ENTRIES PROVIDED
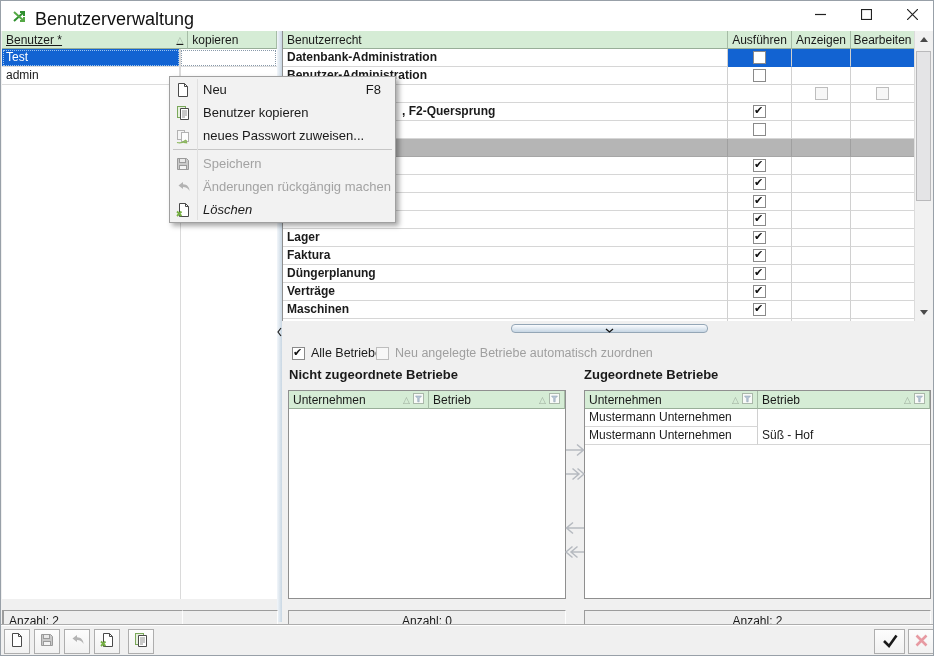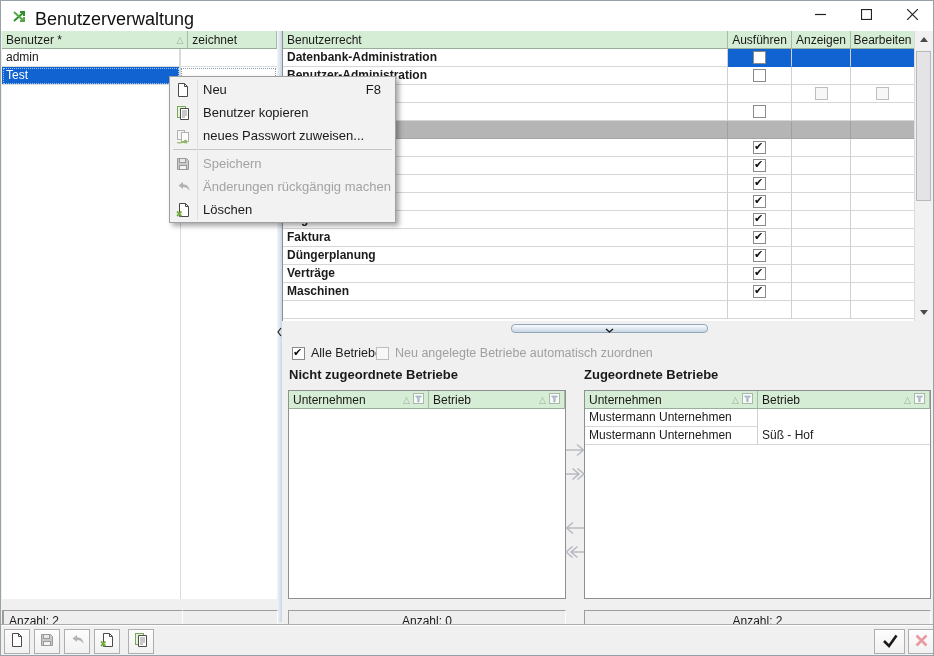"Benutzer *" .uh1 { text-decoration: none -> underline }
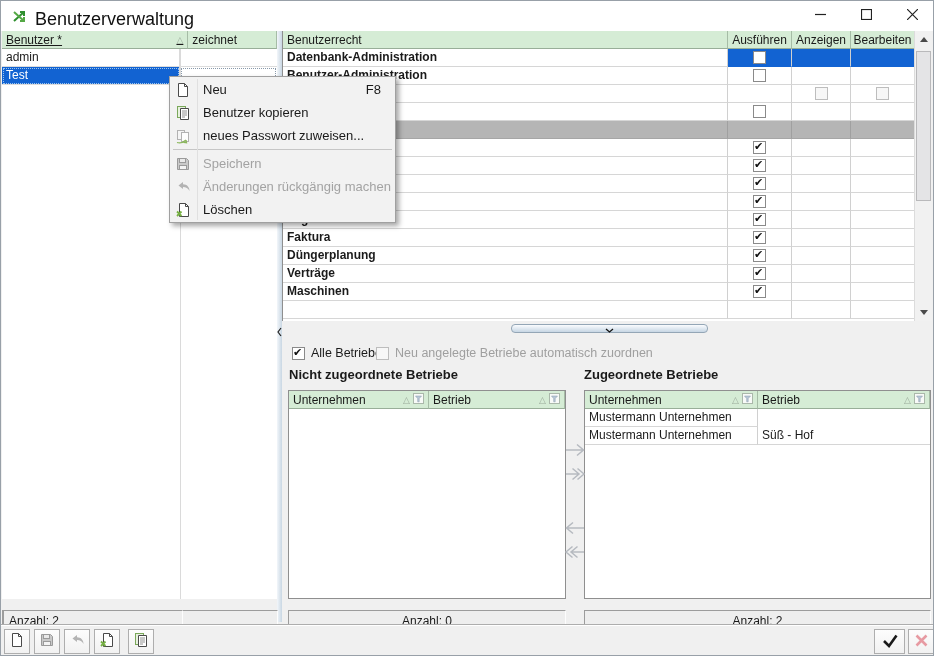"zeichnet" span { text: zeichnet -> kopieren }
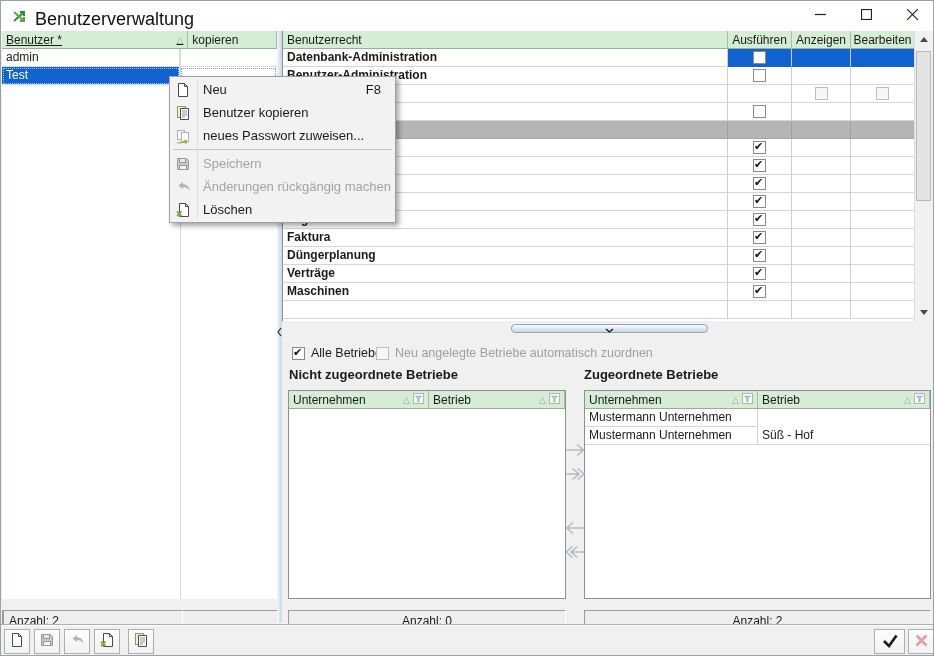"admin" div.urow { order: before "Test" -> after "Test" }
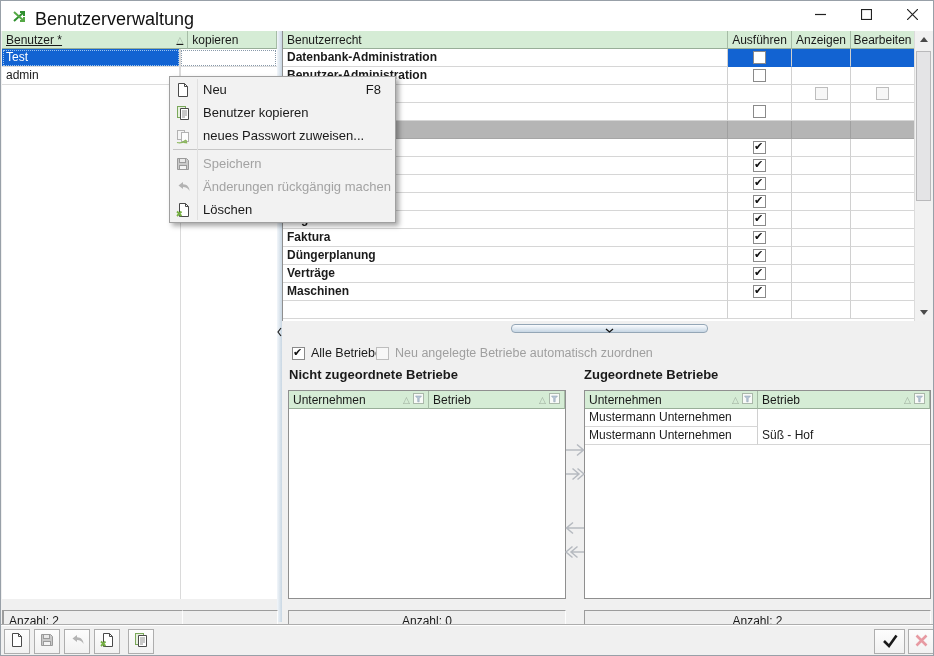", F2-Quersprung" div.rrow { html: none -> <div> <div>, F2-Quersprung</div> <div> <div></div> </div> <div></div> <div></div> </div> }
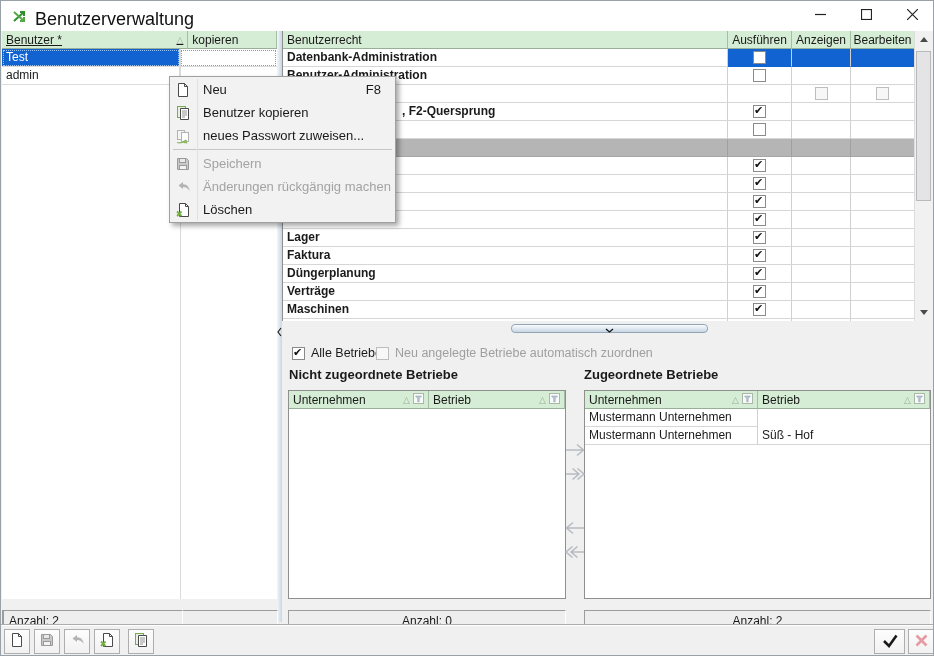"Löschen" div.mi-label { font-style: none -> italic }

BRIEF
Restate the entries above word for word, keeping pictures out of the copy.

RESULT OF THIS EXERCISE
"Benutzer *" .uh1 { text-decoration: none -> underline }
"zeichnet" span { text: zeichnet -> kopieren }
"admin" div.urow { order: before "Test" -> after "Test" }
", F2-Quersprung" div.rrow { html: none -> <div> <div>, F2-Quersprung</div> <div> <div></div> </div> <div></div> <div></div> </div> }
"Löschen" div.mi-label { font-style: none -> italic }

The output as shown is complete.